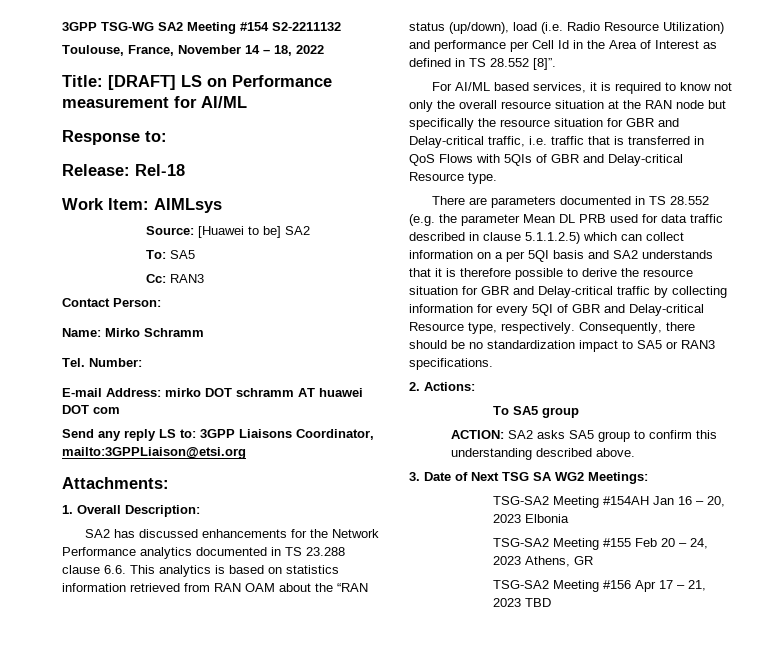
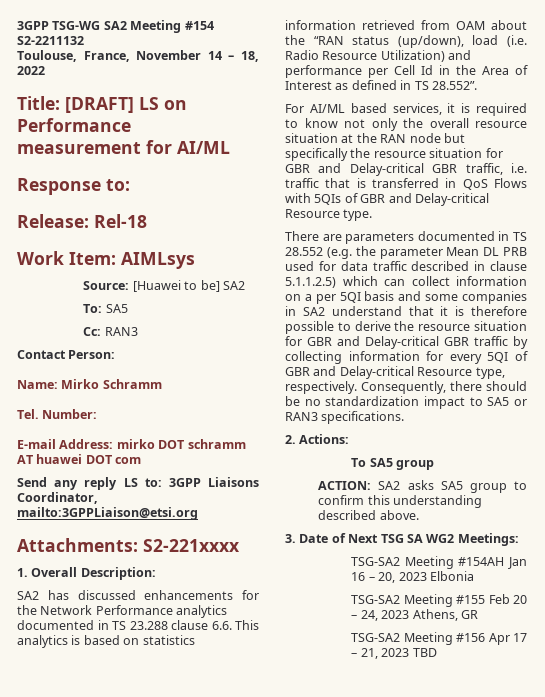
- Attachments:
+ Attachments: S2-221xxxx
- SA2 has discussed enhancements for the Network Performance analytics documented in TS 23.288 clause 6.6. This analytics is based on statistics information retrieved from RAN OAM about the “RAN status (up/down), load (i.e. Radio Resource Utilization) and performance per Cell Id in the Area of Interest as defined in TS 28.552 [8]”.
+ SA2 has discussed enhancements for the Network Performance analytics documented in TS 23.288 clause 6.6. This analytics is based on statistics information retrieved from OAM about the “RAN status (up/down), load (i.e. Radio Resource Utilization) and performance per Cell Id in the Area of Interest as defined in TS 28.552”.
- For AI/ML based services, it is required to know not only the overall resource situation at the RAN node but specifically the resource situation for GBR and Delay-critical traffic, i.e. traffic that is transferred in QoS Flows with 5QIs of GBR and Delay-critical Resource type.
+ For AI/ML based services, it is required to know not only the overall resource situation at the RAN node but specifically the resource situation for GBR and Delay-critical GBR traffic, i.e. traffic that is transferred in QoS Flows with 5QIs of GBR and Delay-critical Resource type.
- There are parameters documented in TS 28.552 (e.g. the parameter Mean DL PRB used for data traffic described in clause 5.1.1.2.5) which can collect information on a per 5QI basis and SA2 understands that it is therefore possible to derive the resource situation for GBR and Delay-critical traffic by collecting information for every 5QI of GBR and Delay-critical Resource type, respectively.
+ There are parameters documented in TS 28.552 (e.g. the parameter Mean DL PRB used for data traffic described in clause 5.1.1.2.5) which can collect information on a per 5QI basis and some companies in SA2 understand that it is therefore possible to derive the resource situation for GBR and Delay-critical GBR traffic by collecting information for every 5QI of GBR and Delay-critical Resource type, respectively.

┄┄┄┄┄┄┄┄┄┄┄┄┄┄┄┄┄┄┄┄

**Problem requirements**: Write out everything in the data word for word. Omit each picture.

**Problem solution**:
- Attachments:
+ Attachments: S2-221xxxx
- SA2 has discussed enhancements for the Network Performance analytics documented in TS 23.288 clause 6.6. This analytics is based on statistics information retrieved from RAN OAM about the “RAN status (up/down), load (i.e. Radio Resource Utilization) and performance per Cell Id in the Area of Interest as defined in TS 28.552 [8]”.
+ SA2 has discussed enhancements for the Network Performance analytics documented in TS 23.288 clause 6.6. This analytics is based on statistics information retrieved from OAM about the “RAN status (up/down), load (i.e. Radio Resource Utilization) and performance per Cell Id in the Area of Interest as defined in TS 28.552”.
- For AI/ML based services, it is required to know not only the overall resource situation at the RAN node but specifically the resource situation for GBR and Delay-critical traffic, i.e. traffic that is transferred in QoS Flows with 5QIs of GBR and Delay-critical Resource type.
+ For AI/ML based services, it is required to know not only the overall resource situation at the RAN node but specifically the resource situation for GBR and Delay-critical GBR traffic, i.e. traffic that is transferred in QoS Flows with 5QIs of GBR and Delay-critical Resource type.
- There are parameters documented in TS 28.552 (e.g. the parameter Mean DL PRB used for data traffic described in clause 5.1.1.2.5) which can collect information on a per 5QI basis and SA2 understands that it is therefore possible to derive the resource situation for GBR and Delay-critical traffic by collecting information for every 5QI of GBR and Delay-critical Resource type, respectively.
+ There are parameters documented in TS 28.552 (e.g. the parameter Mean DL PRB used for data traffic described in clause 5.1.1.2.5) which can collect information on a per 5QI basis and some companies in SA2 understand that it is therefore possible to derive the resource situation for GBR and Delay-critical GBR traffic by collecting information for every 5QI of GBR and Delay-critical Resource type, respectively.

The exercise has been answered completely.